Let's take a look at it so you can see for yourselves.

Photo by Paul Graham.

Yesterday, it was reported that the country's unemployed are having to complete a meaningless internet personality test or potentially risk losing their benefits. Bloggers who have tried the psychometric questionnaire – called "My Strengths" – have proved that its basic algorithm either doesn’t exist or has been written by a moron more deserving of joblessness than anyone being forced to take it. Entering two, completely opposed set of answers will often cough up the same result, which come in the form of five "strengths" that users are then encouraged to take on board and exhibit when applying for their next role.

Annons

The idea comes from Cameron’s nudge unit, which sounds like a desperate ploy to raise funds for the country through pub fruit machines, but is actually an attempt to make people more socially aware when it comes to money. Like a lot of initiatives set up in recent years, the questionnaire seems to be less of an attempt to empower users, than another loophole for them to jump through in order to provide the government with data.

Nothing new there then, I guess, but what’s particularly weird about this questionnaire is the way that it’s been written.

Let's take a closer look at some of the questions or statements. They read like the worst kind of Totnes Earth Mother coffee shop psychobabble, which is weird, given this came from a Tory government. But then I guess if there are two groups of people who were still being breastfed and having their bums wiped for them well into their mid-teens, it's hippie babies and Tory babies.
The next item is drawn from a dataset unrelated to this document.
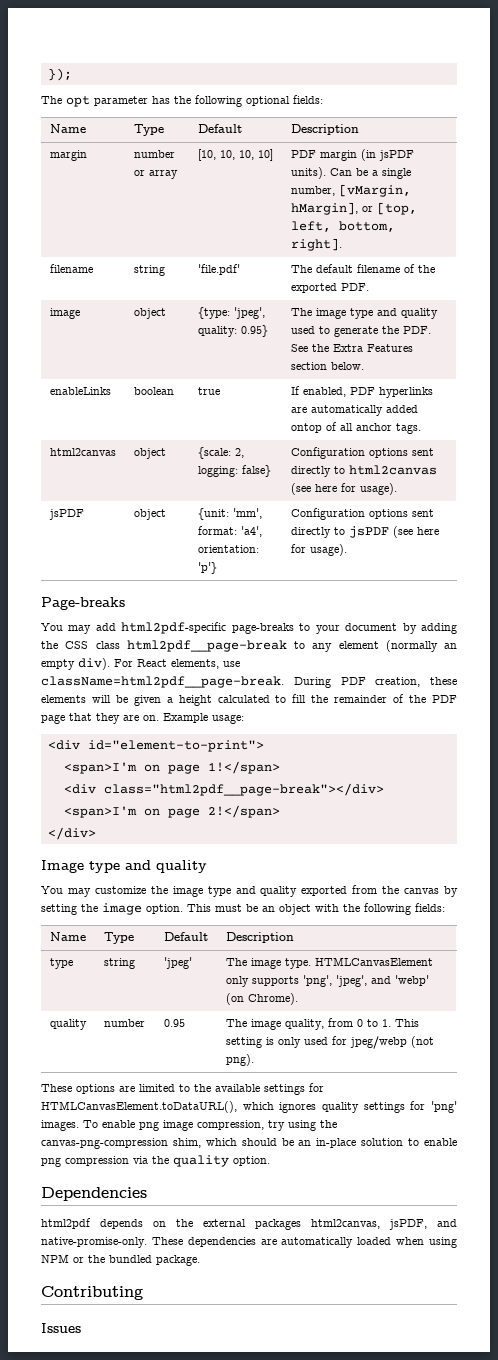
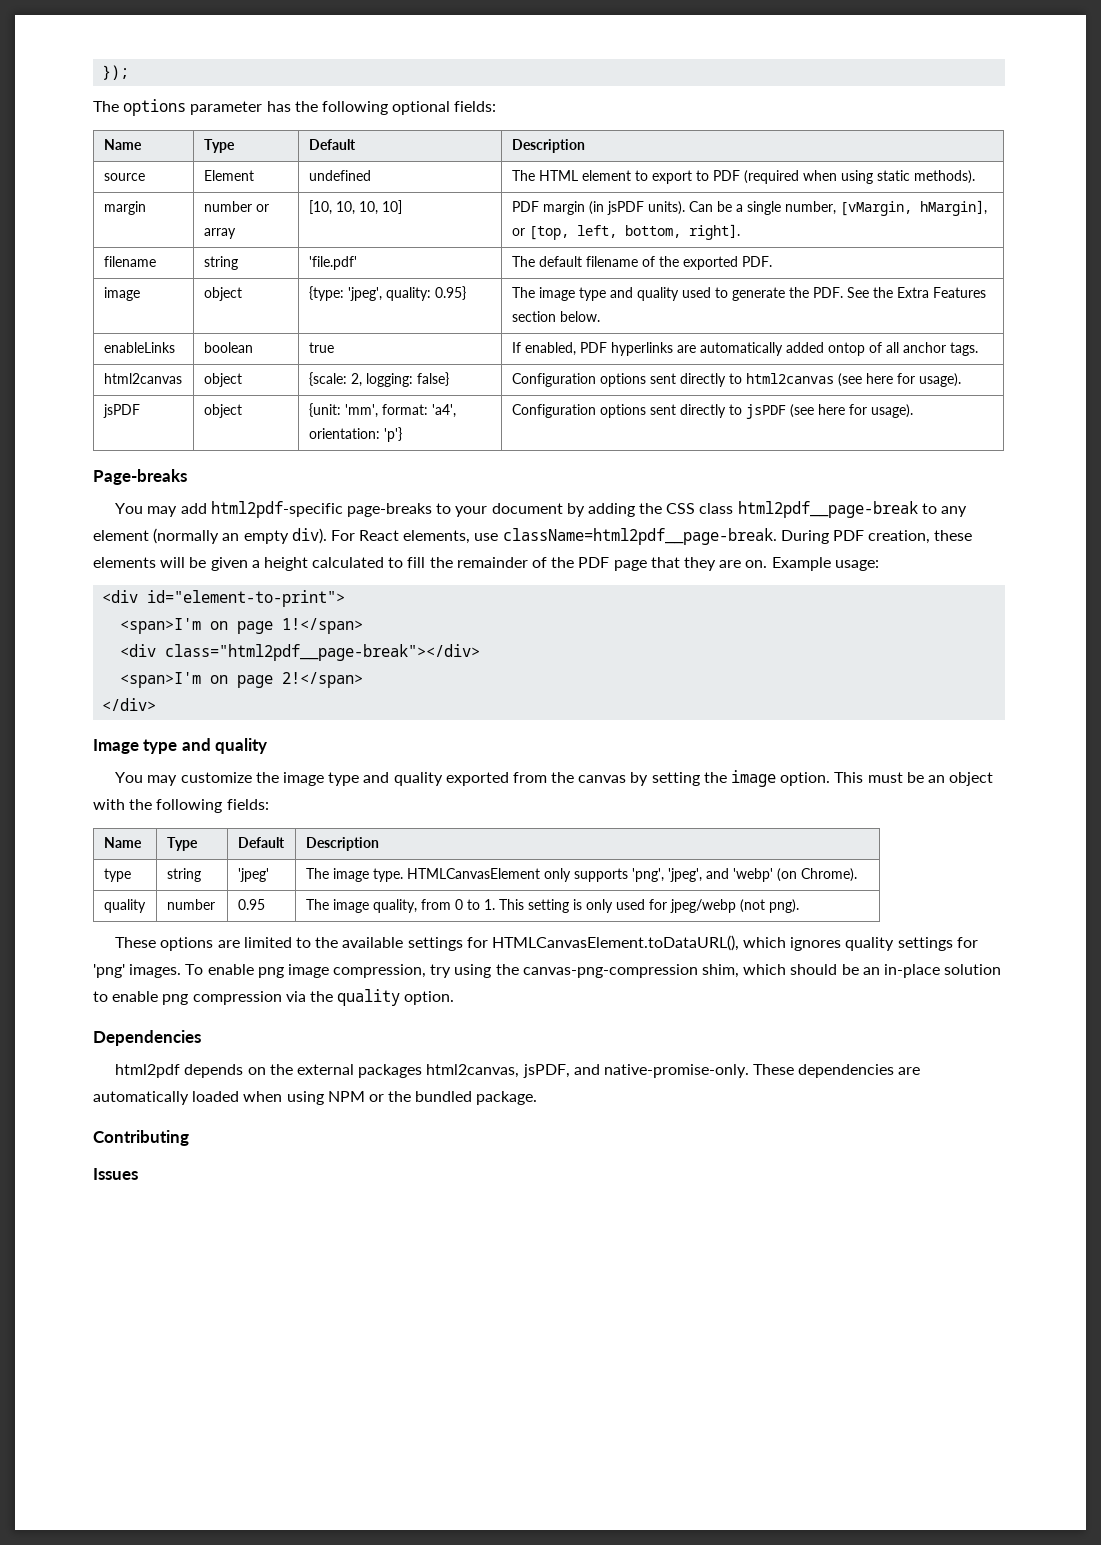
[66,96,90,107] opt -> [123,99,187,116] options
(359, 129) none -> [103,173,145,181] [203,170,254,181] [308,170,371,181] [511,170,975,184] // source | Element | undefined | The HTML element to export to PDF (required when using static methods).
Case in point, statement 1:

Surely even someone sitting on millions would agree that this statement is "Very much unlike them". Why? Because even if you haven't got a paying job, everyone in Britain's still a professional cynic. Are you always stopping to gawp over rays of sunlight bouncing off windows, shaking your head in disbelief at the mystery of being? Does the government think that, between having their food tokens stamped and cash-converting their kids, Britain’s most needy are overturning logs outside of their houses to contemplate the fragile mini-beast?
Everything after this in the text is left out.